Faut-il continuer à choyer les transporteurs?

Les entreprises du transport routier de marchandises pour compte d'autrui ont été intégrées dans les catégories bénéficiant du soutien exceptionnel des professionnels du secteur du transport routier, a déclaré le ministre des transports au Parlement. Un lobby qui peut tout obtenir du gouvernement.

Selon le ministre des Transports Mohammed Abdeljalil, 3 milliards de dirhams ont été distribués à 31.000 entreprises exploitant près de 71.000 camions.

Il faudra ajouter à ce montant les 250 millions de dirhams consacrés au programme de renouvellement du parc du transport routier qui a servi jusqu’à maintenant 683 subventions pour un coût d'environ 95 millions de dirhams (600 subventions sont en cours de versement).

Par ailleurs, le programme de formation des chauffeurs professionnels qui a coûté 100 millions de dirhams au titre de 2022 a bénéficié à 60.000 chauffeurs professionnels. 40.000 autre en bénéficieront en 2023.

Nous avons donc un total de 3,350 milliards de dirhams consacrés aux transporteurs.

Et pourtant, il y a toujours des camions de plusieurs décennies d’âge qui sillonnent les routes et surtout les boulevards des grandes villes, qui stationnent partout où cela plait aux chauffeurs, y compris dans les zones résidentielles. Et qui en plus choisissent les heures de pointe pour sortir du port créant une belle pagaille, sous les yeux des policiers impuissants. Le lobby des transporteurs est si puissant que personne, ni maire, ni gouverneur, ni wali ne peut imposer une réglementation stricte.

Une des raisons avancées pour expliquer les subventions aux transporteurs était la lutte contre l’inflation. Le renchérissement du prix du carburant allait affecter tous les produits puisque le transport est un poste important du coût.

On s’est aperçu par la suite que le contribuable paie des subventions et subit en même temps les effets d’une augmentation des prix généralisée.

Ces 3,350 milliards de dirhams auraient-ils pu être employés de manière plus rationnelle? Certainement. Economiquement, rien ne justifie des subventions aux transporteurs. Au contraire, il fallait laisser le secteur se réguler de lui-même et se débarrasser des entreprises défaillantes.

Cela aurait pu également conduire à des regroupements et à la création de grandes entreprises aux normes. L’aide ne fait que perpétuer un parc délabré et des entreprises ne respectant aucune loi ni aucune règle. C’est l’anarchie totale. En plus, c’est la porte ouverte à la corruption.

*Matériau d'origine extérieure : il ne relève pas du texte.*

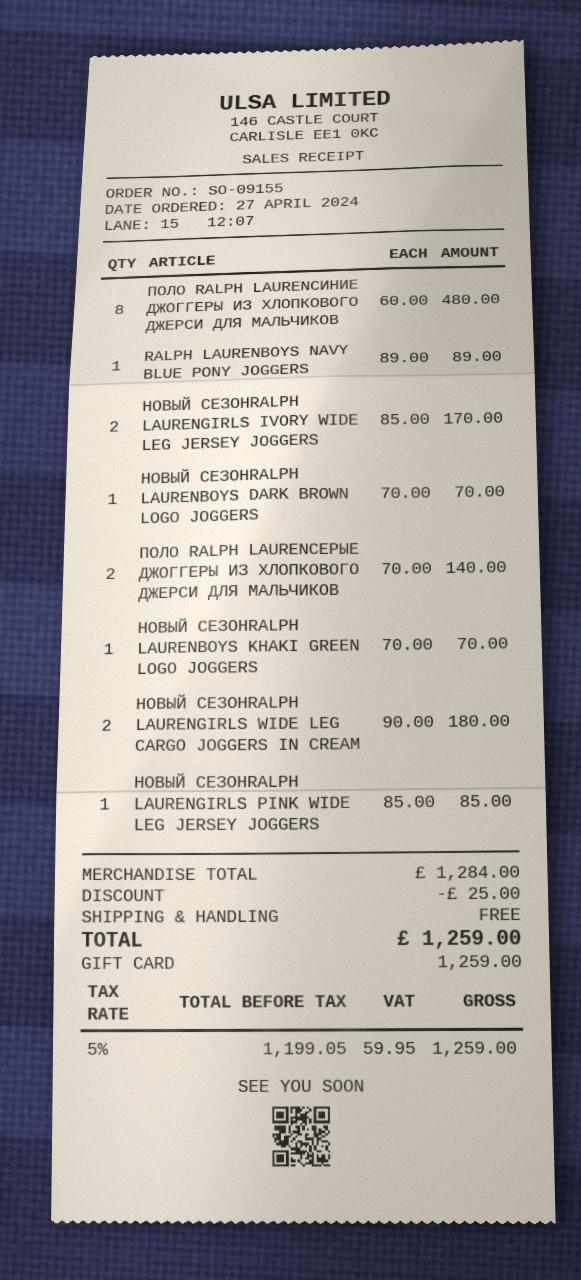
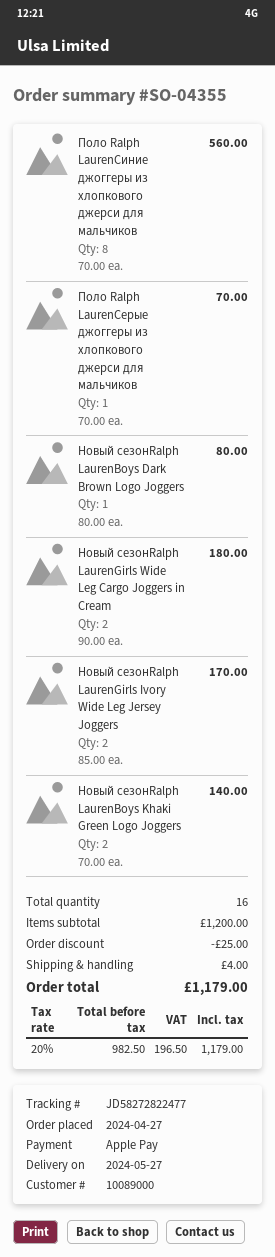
order number: SO-09155 -> SO-04355
payment method: gift card -> Apple Pay
ПОЛО RALPH LAURENСИНИЕ ДЖОГГЕРЫ ИЗ ХЛОПКОВОГО ДЖЕРСИ ДЛЯ МАЛЬЧИКОВ: 8 x 60.00 = 480.00 -> 8 x 70.00 = 560.00
RALPH LAURENBOYS NAVY BLUE PONY JOGGERS: 1 x 89.00 = 89.00 -> none
НОВЫЙ СЕЗОНRALPH LAURENBOYS DARK BROWN LOGO JOGGERS: 1 x 70.00 = 70.00 -> 1 x 80.00 = 80.00
ПОЛО RALPH LAURENСЕРЫЕ ДЖОГГЕРЫ ИЗ ХЛОПКОВОГО ДЖЕРСИ ДЛЯ МАЛЬЧИКОВ: 2 x 70.00 = 140.00 -> 1 x 70.00 = 70.00
НОВЫЙ СЕЗОНRALPH LAURENBOYS KHAKI GREEN LOGO JOGGERS: 1 x 70.00 = 70.00 -> 2 x 70.00 = 140.00
НОВЫЙ СЕЗОНRALPH LAURENGIRLS PINK WIDE LEG JERSEY JOGGERS: 1 x 85.00 = 85.00 -> none
subtotal: 1284.00 -> 1200.00
shipping: 0.00 -> 4.00
net: 1199.05 -> 982.50
tax: 5% = 59.95 -> 20% = 196.50
total: 1259.00 -> 1179.00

Quand on voit un camion qui aurait dû être envoyé à la casse circuler, on se de demande comment il a pu échapper au contrôle technique et aux nombreux contrôles de la police, de la gendarmerie et du ministère des Transports.

En plus, personne ne se soucie des conditions de travail des chauffeurs, sous payés et parfois sans droits sociaux.

Curieusement, les partis de l’opposition ne discutent pas ce sujet comme si tout se passait très bien. Mais là on entre dans un autre labyrinthe.